Transcribe the entries exactly as given and skip whatever images they hold.

::::

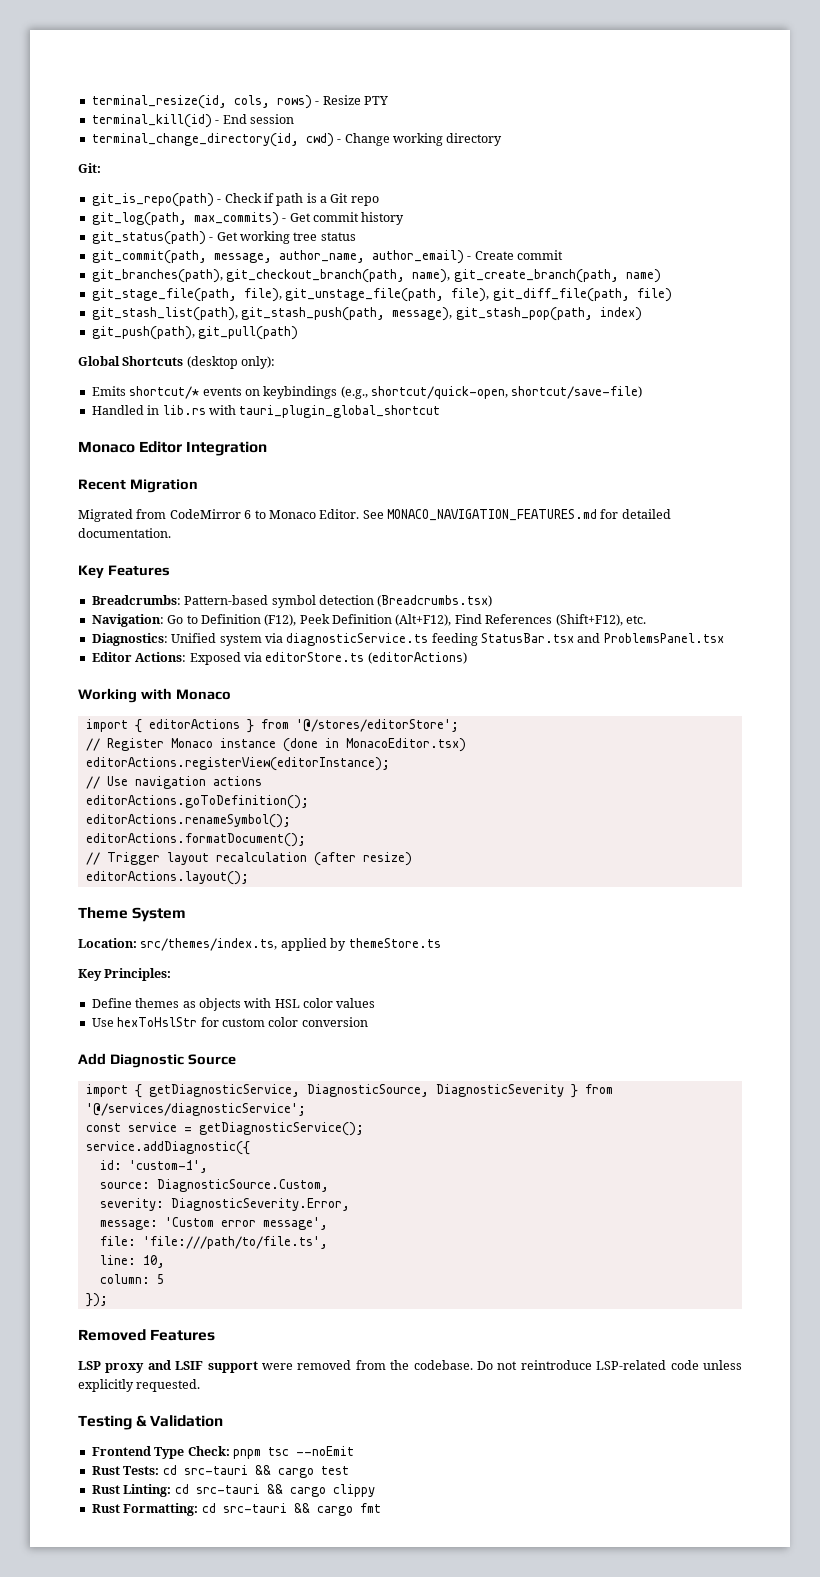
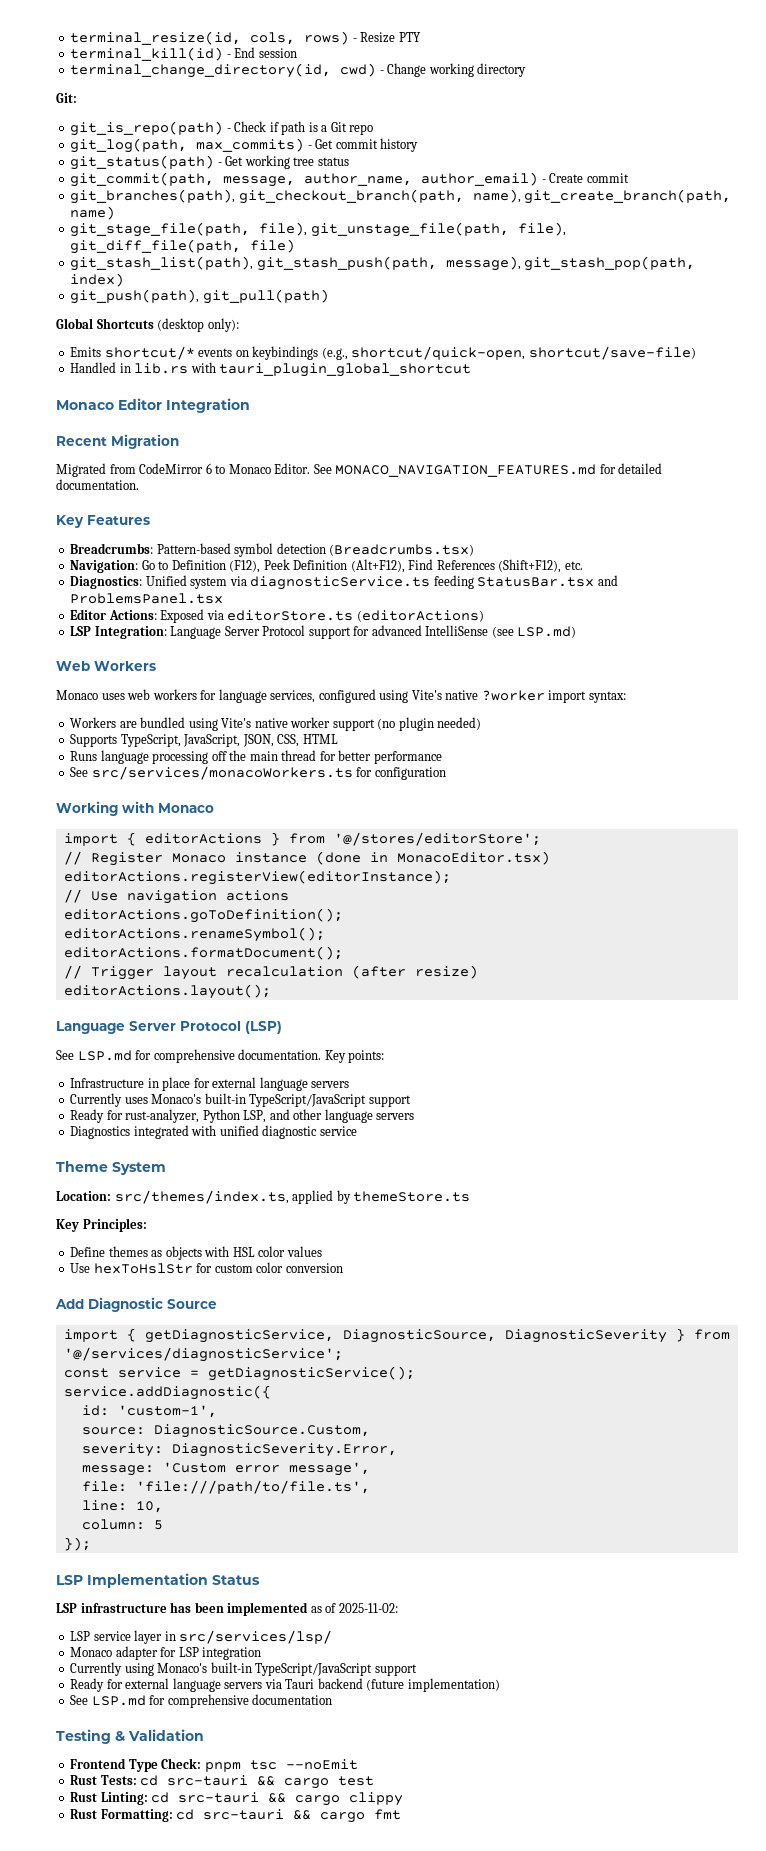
+ LSP Integration: Language Server Protocol support for advanced IntelliSense (see LSP.md)
+ Web Workers
+ Monaco uses web workers for language services, configured using Vite's native ?worker import syntax:
+ Workers are bundled using Vite's native worker support (no plugin needed)
+ Supports TypeScript, JavaScript, JSON, CSS, HTML
+ Runs language processing off the main thread for better performance
+ See src/services/monacoWorkers.ts for configuration
+ Language Server Protocol (LSP)
+ See LSP.md for comprehensive documentation. Key points:
+ Infrastructure in place for external language servers
+ Currently uses Monaco's built-in TypeScript/JavaScript support
+ Ready for rust-analyzer, Python LSP, and other language servers
+ Diagnostics integrated with unified diagnostic service
- Removed Features
- LSP proxy and LSIF support were removed from the codebase. Do not reintroduce LSP-related code unless explicitly requested.
+ LSP Implementation Status
+ LSP infrastructure has been implemented as of 2025-11-02:
+ LSP service layer in src/services/lsp/
+ Monaco adapter for LSP integration
+ Currently using Monaco's built-in TypeScript/JavaScript support
+ Ready for external language servers via Tauri backend (future implementation)
+ See LSP.md for comprehensive documentation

::::

* _Task answer_
+ LSP Integration: Language Server Protocol support for advanced IntelliSense (see LSP.md)
+ Web Workers
+ Monaco uses web workers for language services, configured using Vite's native ?worker import syntax:
+ Workers are bundled using Vite's native worker support (no plugin needed)
+ Supports TypeScript, JavaScript, JSON, CSS, HTML
+ Runs language processing off the main thread for better performance
+ See src/services/monacoWorkers.ts for configuration
+ Language Server Protocol (LSP)
+ See LSP.md for comprehensive documentation. Key points:
+ Infrastructure in place for external language servers
+ Currently uses Monaco's built-in TypeScript/JavaScript support
+ Ready for rust-analyzer, Python LSP, and other language servers
+ Diagnostics integrated with unified diagnostic service
- Removed Features
- LSP proxy and LSIF support were removed from the codebase. Do not reintroduce LSP-related code unless explicitly requested.
+ LSP Implementation Status
+ LSP infrastructure has been implemented as of 2025-11-02:
+ LSP service layer in src/services/lsp/
+ Monaco adapter for LSP integration
+ Currently using Monaco's built-in TypeScript/JavaScript support
+ Ready for external language servers via Tauri backend (future implementation)
+ See LSP.md for comprehensive documentation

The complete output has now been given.